- _INFORMATION SHOWN_
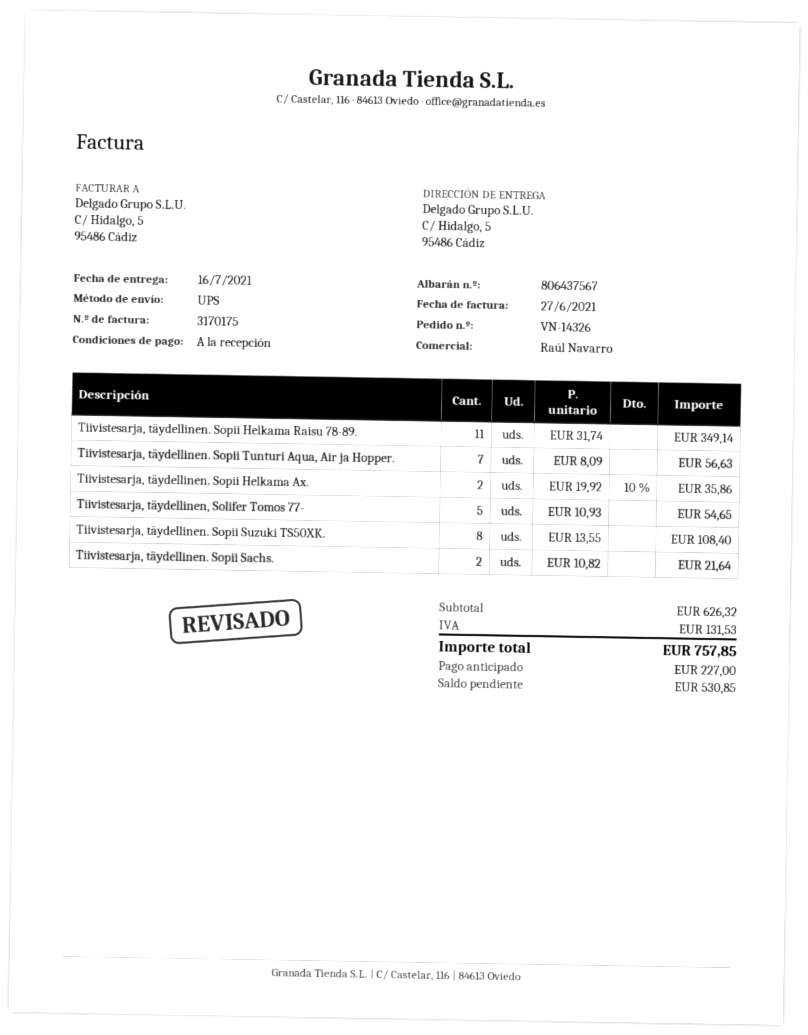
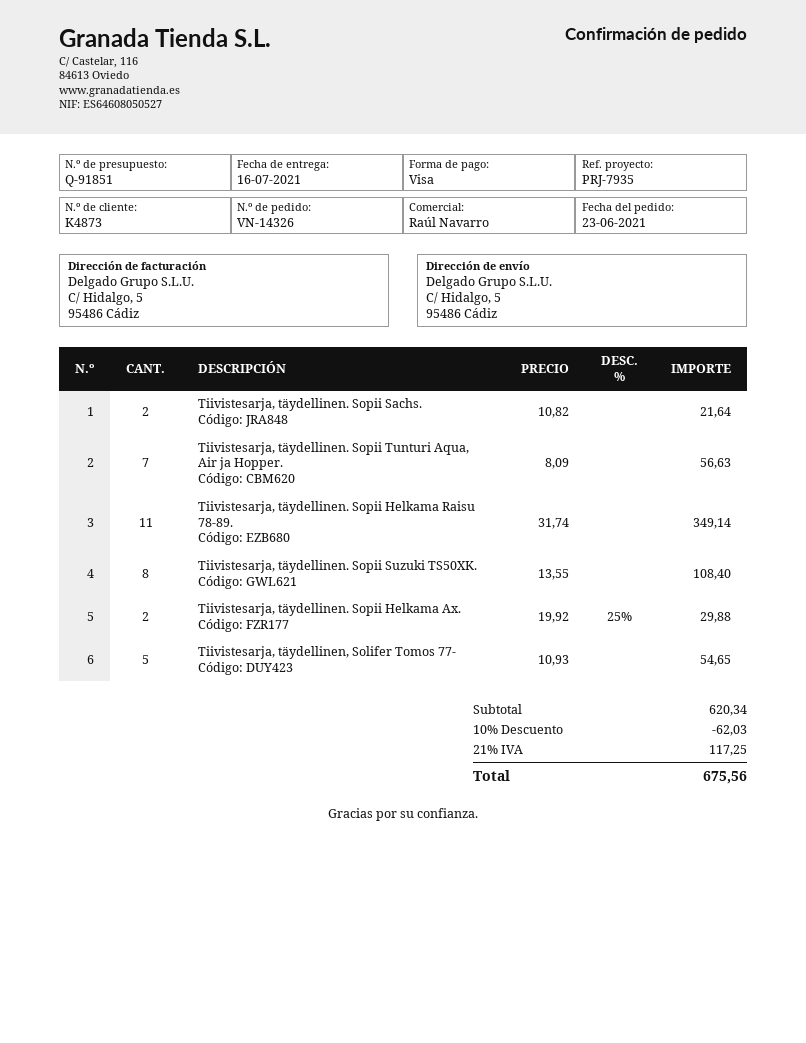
Tiivistesarja, täydellinen. Sopii Helkama Ax.: 2 x 19.92 - 10% = 35.86 -> 2 x 19.92 - 25% = 29.88
subtotal: 626.32 -> 620.34
discount: none -> 10% = 62.03
tax: 131.53 -> 117.25
total: 757.85 -> 675.56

- _WORK ORDER_
Every line of the listing above is to be repeated exactly, with its pictures left out.

- _SOLUTION FOR THIS PROBLEM_
Tiivistesarja, täydellinen. Sopii Helkama Ax.: 2 x 19.92 - 10% = 35.86 -> 2 x 19.92 - 25% = 29.88
subtotal: 626.32 -> 620.34
discount: none -> 10% = 62.03
tax: 131.53 -> 117.25
total: 757.85 -> 675.56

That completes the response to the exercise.